■ **Content revision data**:
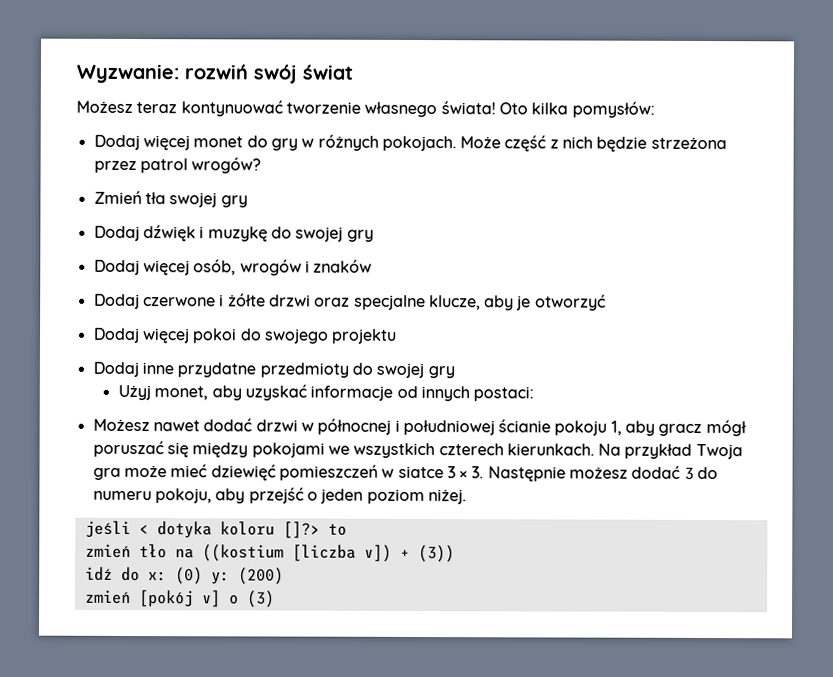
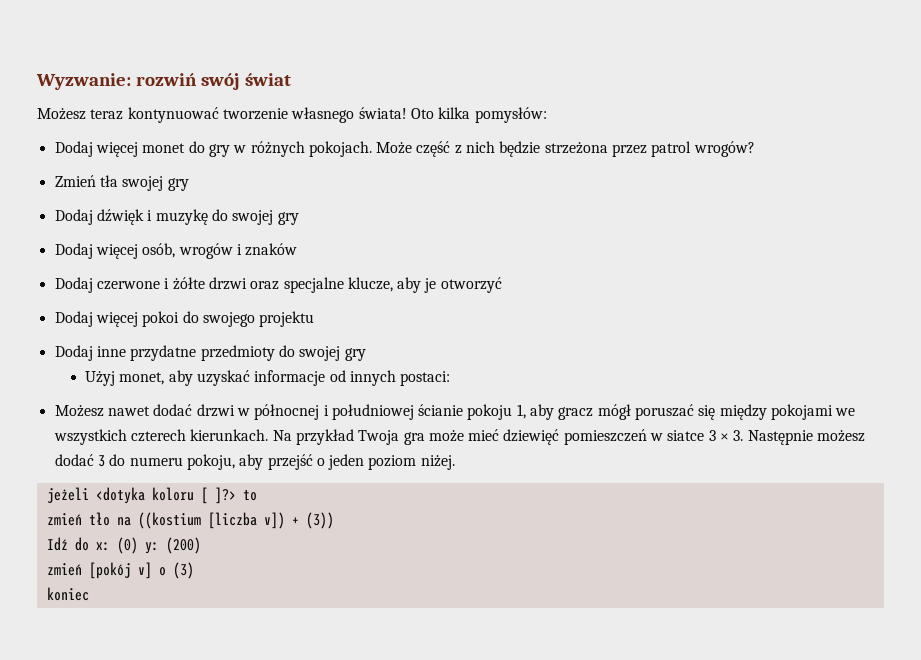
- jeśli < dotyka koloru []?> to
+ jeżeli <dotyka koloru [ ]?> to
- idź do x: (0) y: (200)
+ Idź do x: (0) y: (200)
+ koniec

■ **What needs to be done**: Retype the entries exactly, skipping every picture.

■ **Solution for this problem**:
- jeśli < dotyka koloru []?> to
+ jeżeli <dotyka koloru [ ]?> to
- idź do x: (0) y: (200)
+ Idź do x: (0) y: (200)
+ koniec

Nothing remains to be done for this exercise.